Period-tracking apps: how femtech creates value for users and platforms

1 comment | 13 shares

Estimated reading time: 4 minutes

Alnoor Bhimani

May 4th, 2020

Period-tracking apps: how femtech creates value for users and platforms

1 comment | 13 shares

Estimated reading time: 4 minutes

 

For many women in the world, menstruation is the most dreaded time of the month. Some societies regard menstruating women as being in need of rest and requiring isolation during the days in which they bleed. Across many contexts, the idea that women are unclean during menstruation has been normalised. Some men have held the belief that contact with menstrual blood or with a menstruating woman can “ … sicken a man and cause persistent vomiting” (Douglas 2002:182) and that they would “…become ill if they are touched by or use any objects that have been touched by a menstruating woman” (Frazer 1951:533).

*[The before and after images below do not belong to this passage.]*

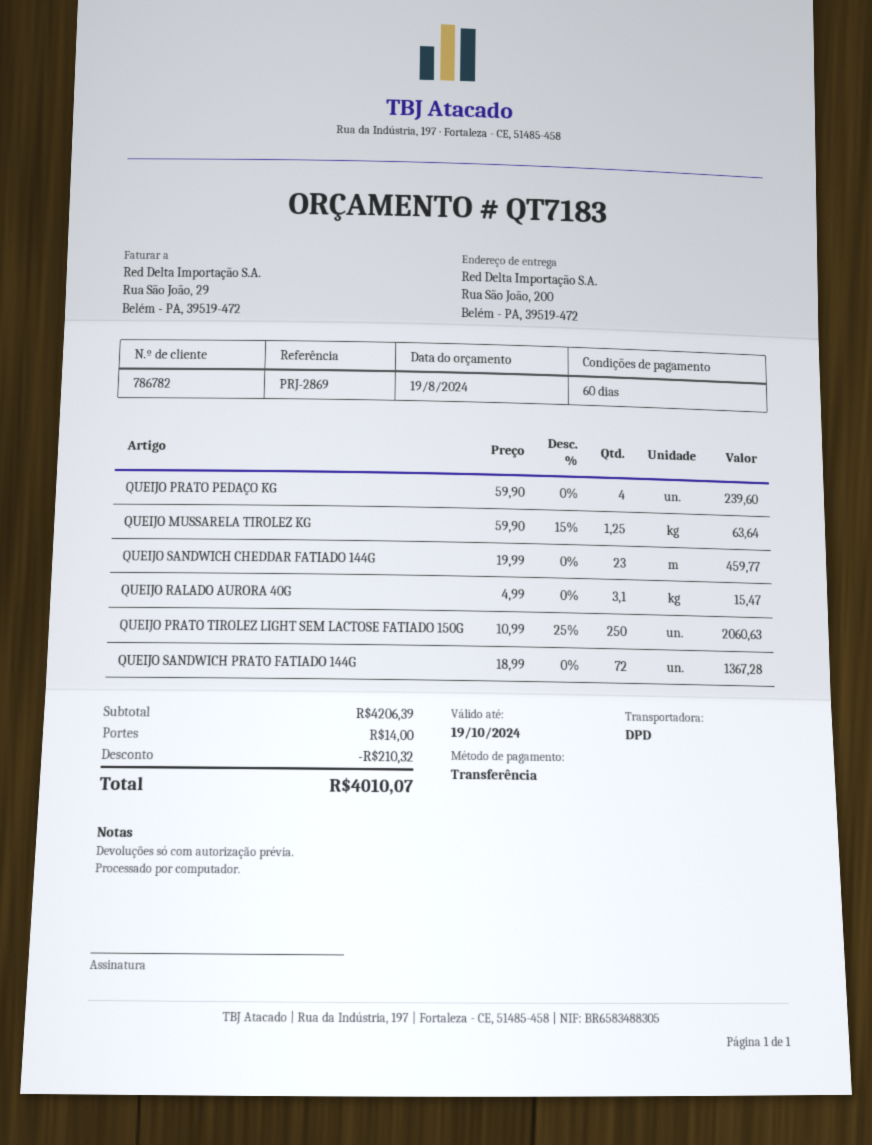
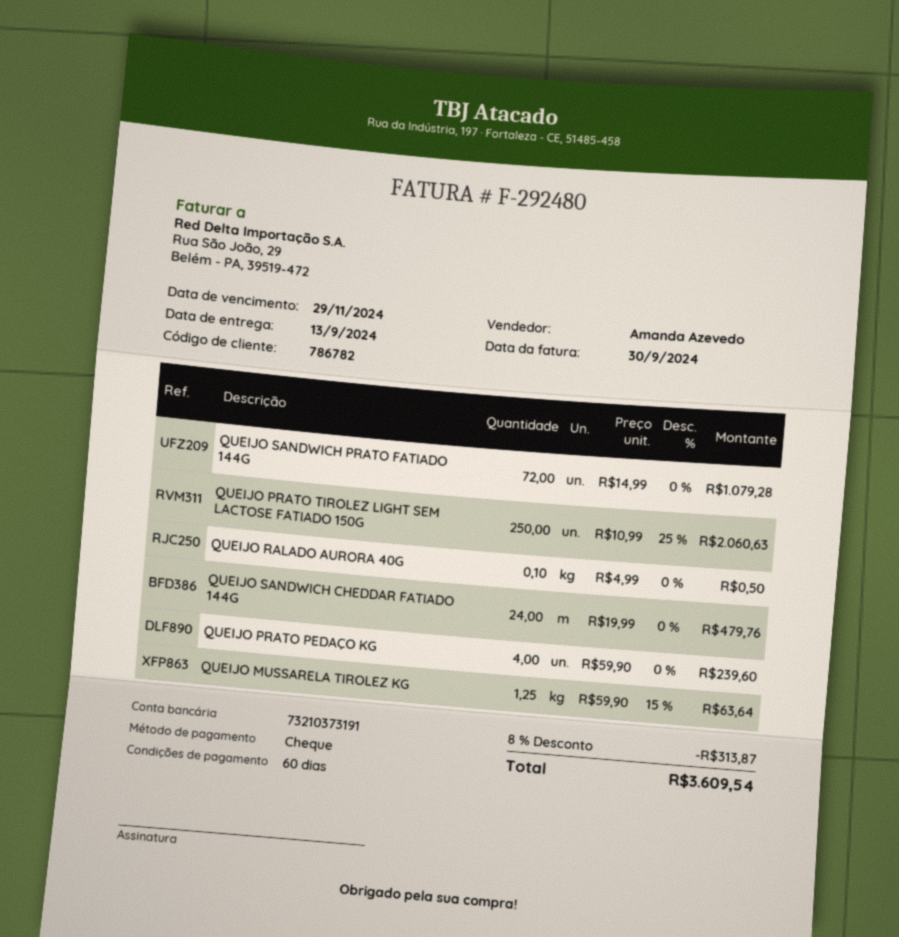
payment method: bank transfer -> cheque
QUEIJO SANDWICH CHEDDAR FATIADO 144G: 23 x 19.99 = 459.77 -> 24 x 19.99 = 479.76
QUEIJO RALADO AURORA 40G: 3.1 x 4.99 = 15.47 -> 0.1 x 4.99 = 0.50
QUEIJO SANDWICH PRATO FATIADO 144G: 72 x 18.99 = 1367.28 -> 72 x 14.99 = 1079.28
discount: 210.32 -> 313.87
shipping: 14.00 -> none
total: 4010.07 -> 3609.54

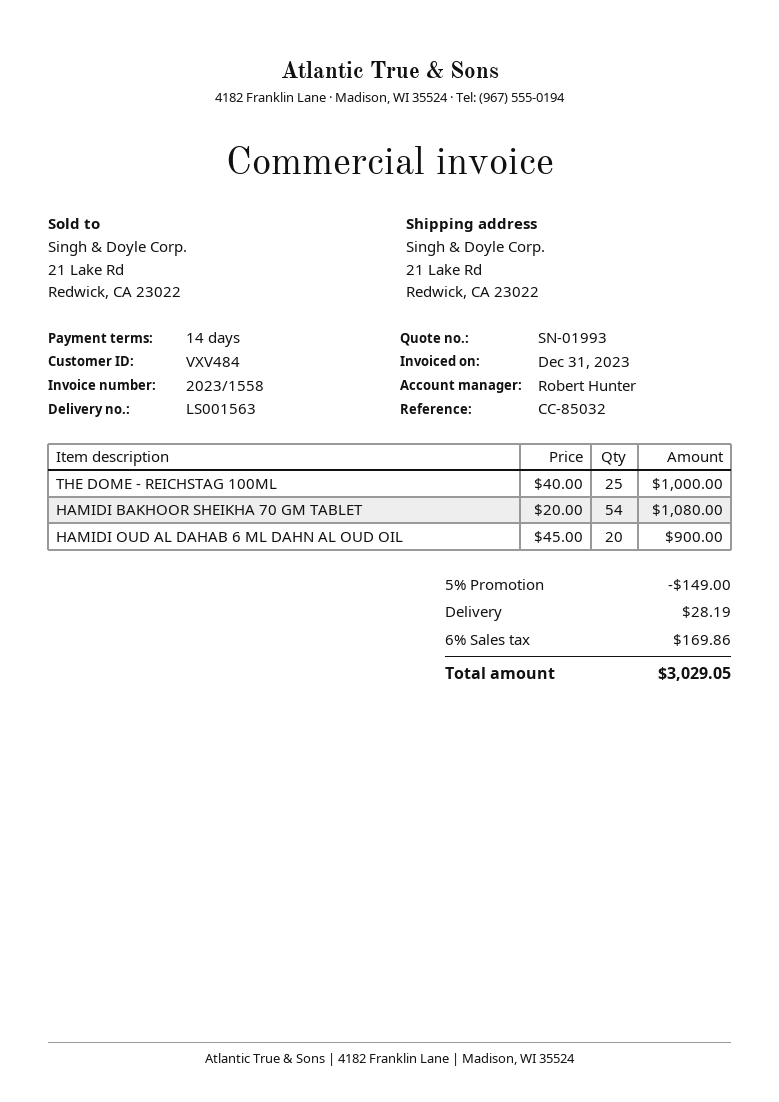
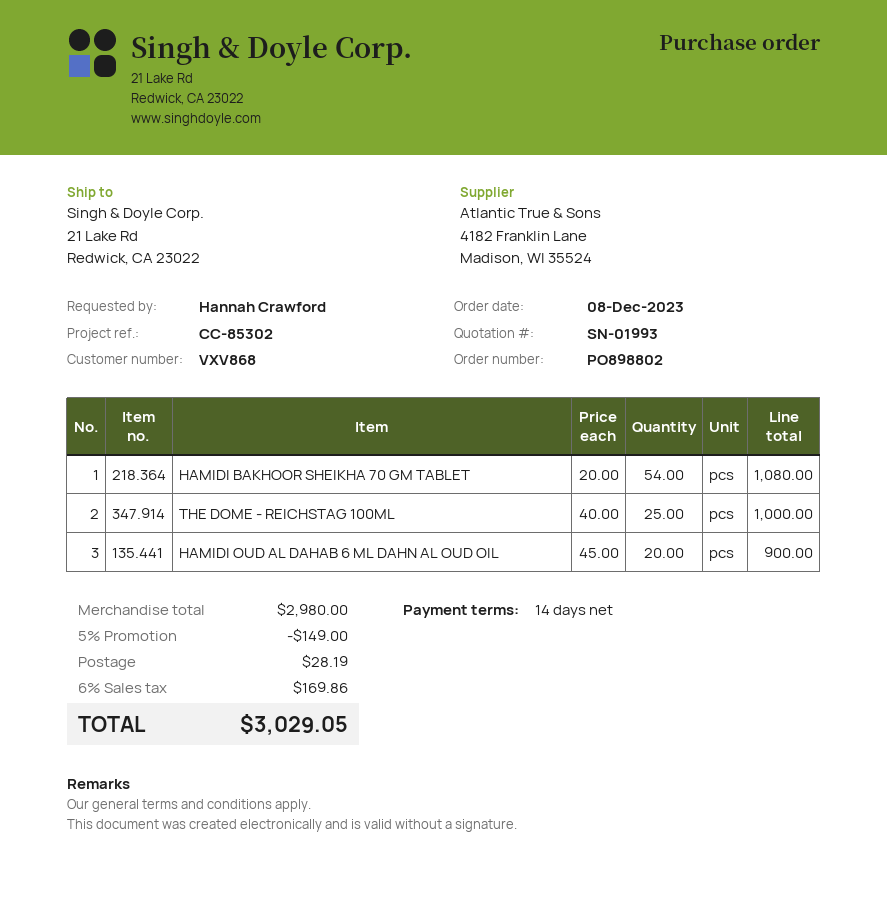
customer number: VXV484 -> VXV868
reference: CC-85032 -> CC-85302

In Northern European visual culture, menstruation is considered ever “dirty, disgusting, and embarrassing” (Søndergaard 2015:42) and in Japan as causing “imbalance in taste” (Goldberg, 2015). Nepalese menstruating women are isolated in chhaupadis as their blood is seen as toxic. Banishing menstruating women from social practices has been linked to religious views, with some Hindus regarding menstruating women as ritually impure. Certain Buddhists prohibit them from entering temples. Likewise, women are not allowed to enter Shinto shrines during menstruation, and instances exist where they have been banned from climbing sacred mountains due to their perceived impurity. Immersion in cleansing baths is part of Orthodox Jewish menstruation rituals (Webster, 2017), while some Christian church fathers defend the exclusion of women from ministry reasoned on the premise of uncleanness (Ranke-Heinemann, 1990). Jain texts state that menstruation kills micro-organisms in the body, making women more prone to violence than males.

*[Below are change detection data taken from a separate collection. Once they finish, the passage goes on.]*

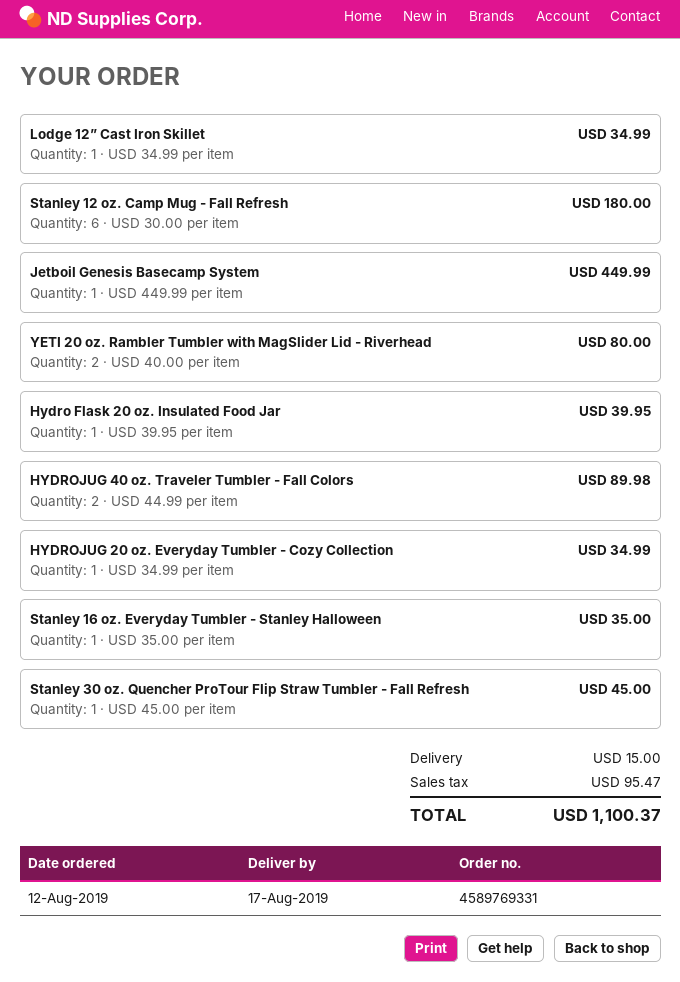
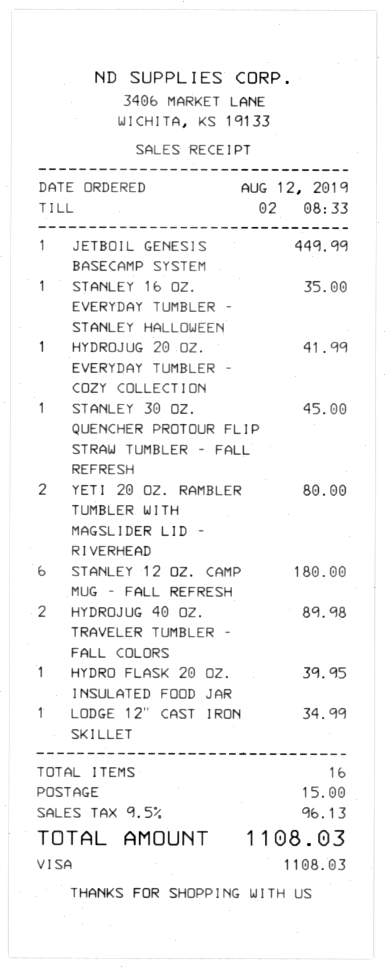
HYDROJUG 20 oz. Everyday Tumbler - Cozy Collection: 1 for 34.99 -> 1 for 41.99
tax: 95.47 -> 96.13
total: 1100.37 -> 1108.03

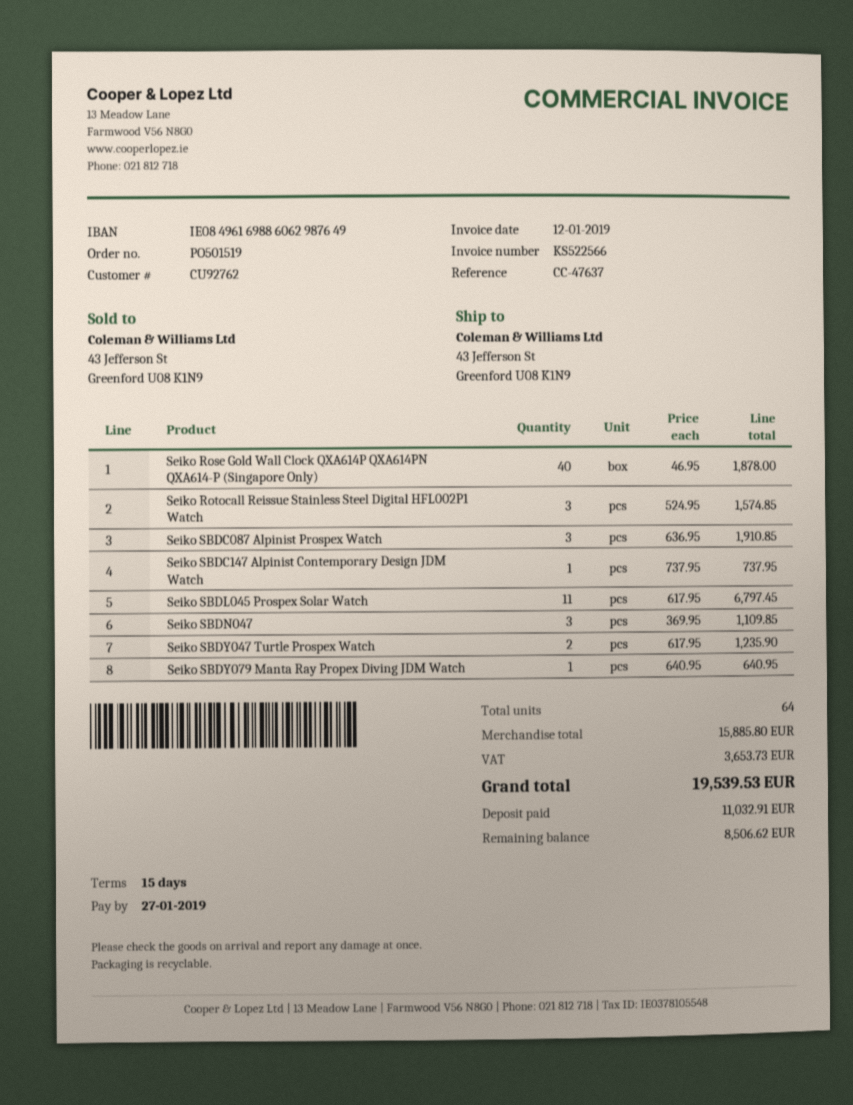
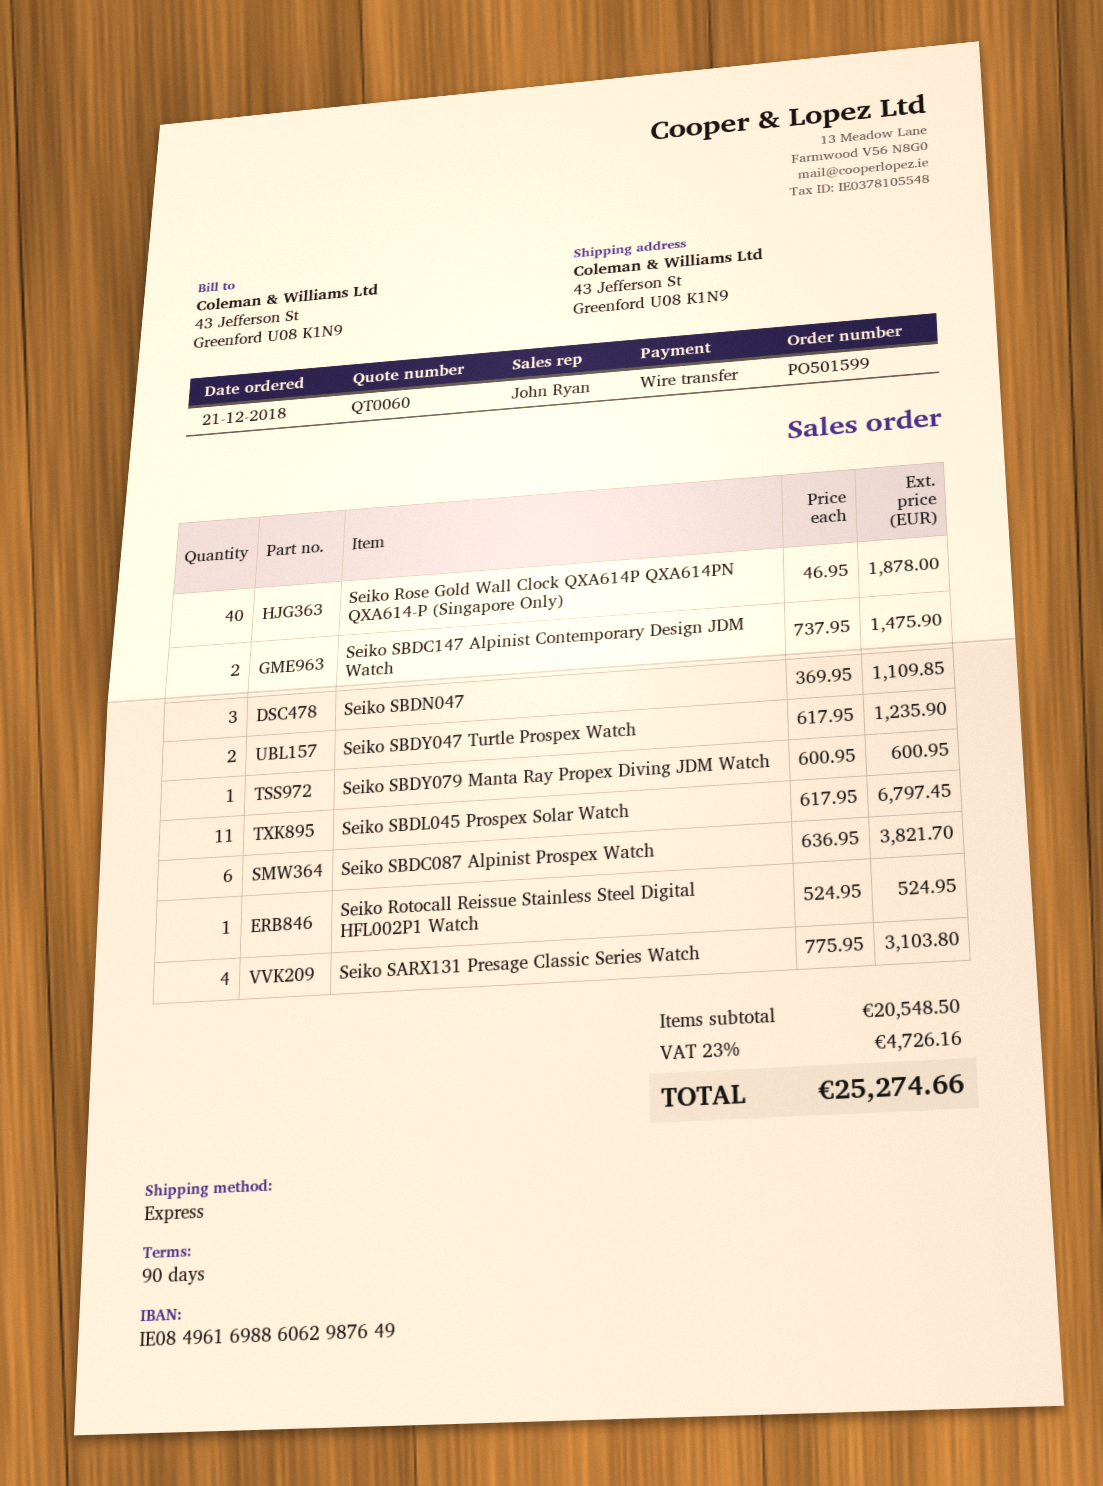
order number: PO501519 -> PO501599
payment terms: 15 days -> 90 days
Seiko Rotocall Reissue Stainless Steel Digital HFL002P1 Watch: 3 x 524.95 = 1574.85 -> 1 x 524.95 = 524.95
Seiko SBDC087 Alpinist Prospex Watch: 3 x 636.95 = 1910.85 -> 6 x 636.95 = 3821.70
Seiko SBDC147 Alpinist Contemporary Design JDM Watch: 1 x 737.95 = 737.95 -> 2 x 737.95 = 1475.90
Seiko SBDY079 Manta Ray Propex Diving JDM Watch: 1 x 640.95 = 640.95 -> 1 x 600.95 = 600.95
Seiko SARX131 Presage Classic Series Watch: none -> 4 x 775.95 = 3103.80
subtotal: 15885.80 -> 20548.50
tax: 3653.73 -> 4726.16
total: 19539.53 -> 25274.66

Across most cultures, shame continues to be associated with menstruation with most women believing that it is at least good manners, and sometimes necessary, to hide evidence of menstruation from public view if not also in private (Chrisler, 2011). Many regard menstruation as the “ultimate taboo” (Buckley and Gottlieb, 1988 –introduction). But digital technologies today are thought by many to provide a solution. This essay explores how digital period trackers create economic value in exchange for providing a sense of period cleanliness and personal space while engendering greater self-understanding for menstruating women.  However, this comes at a cost.

Blood money

The global market for all digital technology-based products and services focused on women’s health could be worth US $50 million by 2025. For women who access digital technologies, period tracker apps (PTAs) are part of a fast growing femtech product market. PTAs enable the observation and analysis of menstrual cycles and a wide variety of related factors. They can be used to monitor menstruation as well as produce workout patterns, nutritional regimes and family planning tailored to body cycles. Their home screens usually display a numerical countdown and/or graphic illustrations of the number of days to the beginning of the next period or ovulation. Most PTAs further enable menstrual cycle-related factors such as pain, mood swings, sleep patterns, contraceptives, sex life, effluvia, vaginal discharge, medications, food cravings and physical activity to be tracked. Menstrual calendars are part of most apps which also give graphical, tabular and numerical depictions and statistical information on, for instance, average cycle lengths, changes in body weight, body temperature etc. Some PTAs also give access to online forums and allow interaction with other users and non-users (Levy and Romo-Avilés, 2019).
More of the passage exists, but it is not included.